- TO DO
From the listing below, copy out every line where the word "separately" appears.

######

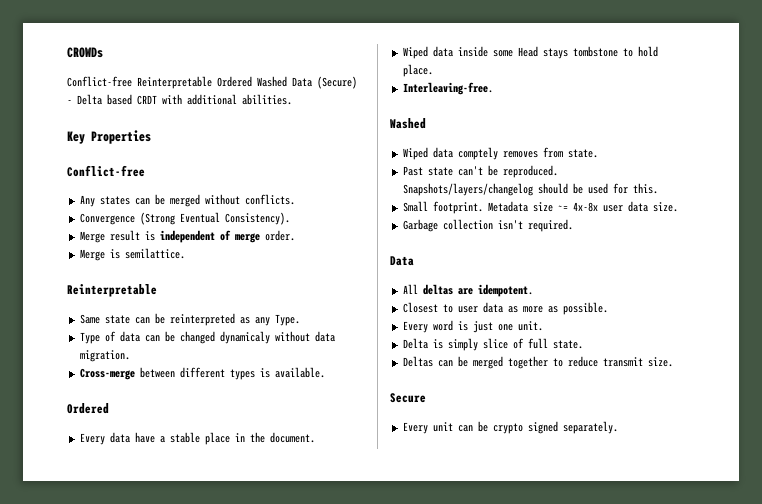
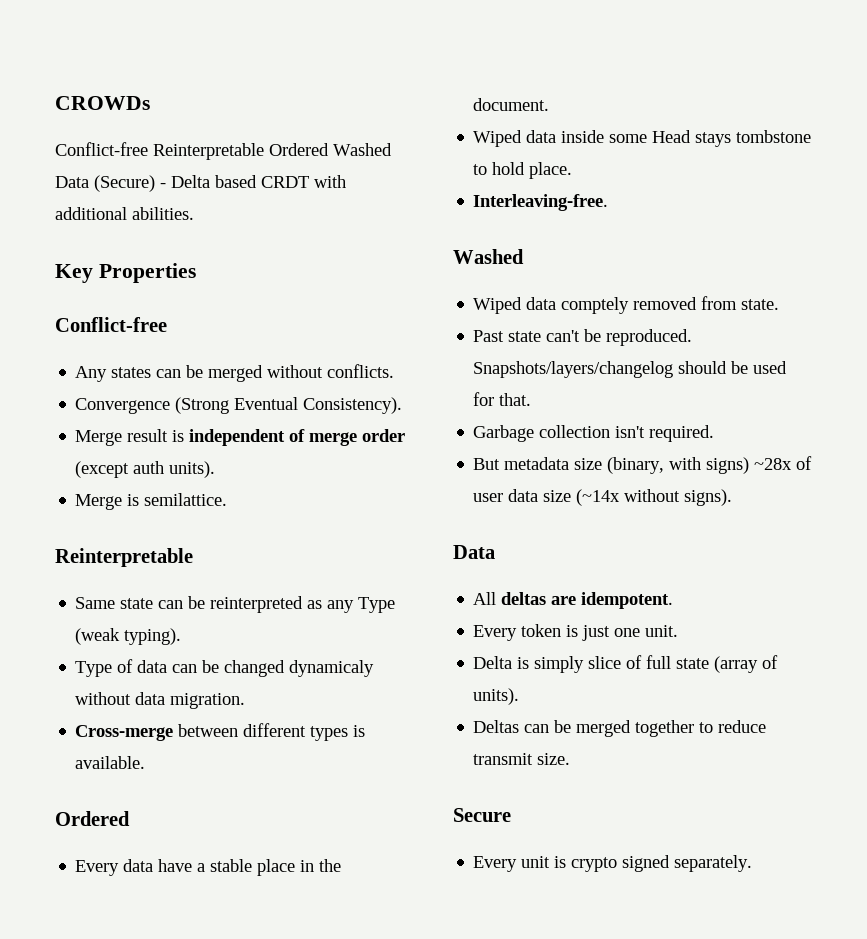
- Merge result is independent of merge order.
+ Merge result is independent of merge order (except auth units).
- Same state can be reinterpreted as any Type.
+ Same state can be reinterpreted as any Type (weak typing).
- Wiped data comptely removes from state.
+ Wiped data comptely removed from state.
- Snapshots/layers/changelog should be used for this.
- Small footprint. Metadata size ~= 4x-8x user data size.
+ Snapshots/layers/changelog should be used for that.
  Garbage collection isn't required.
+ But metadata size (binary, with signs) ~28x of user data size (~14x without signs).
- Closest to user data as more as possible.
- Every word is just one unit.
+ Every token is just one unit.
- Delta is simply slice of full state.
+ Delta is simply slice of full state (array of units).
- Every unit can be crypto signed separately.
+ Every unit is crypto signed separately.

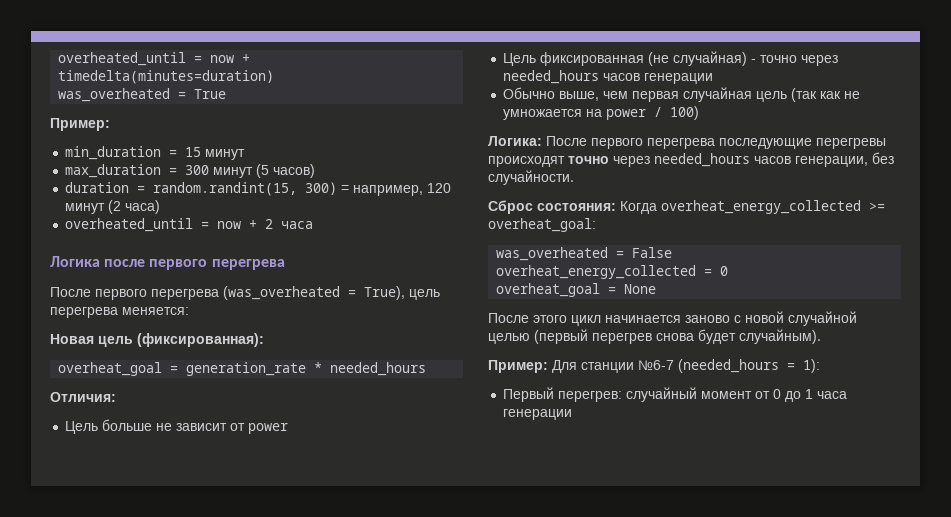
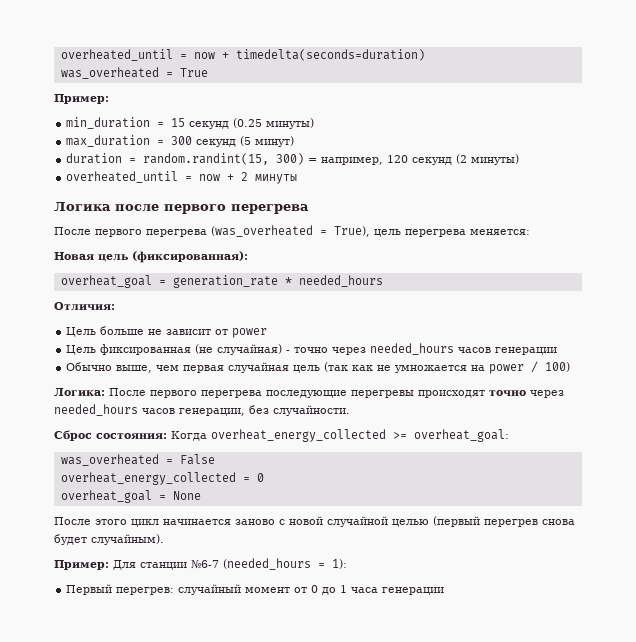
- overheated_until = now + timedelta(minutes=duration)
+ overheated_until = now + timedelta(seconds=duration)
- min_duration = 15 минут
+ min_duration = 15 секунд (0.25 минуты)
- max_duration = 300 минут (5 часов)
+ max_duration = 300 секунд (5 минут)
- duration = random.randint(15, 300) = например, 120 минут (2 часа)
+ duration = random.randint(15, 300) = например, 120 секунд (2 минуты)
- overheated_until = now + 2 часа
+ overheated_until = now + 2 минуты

######

- RESULT BELOW
- Every unit can be crypto signed separately.
+ Every unit is crypto signed separately.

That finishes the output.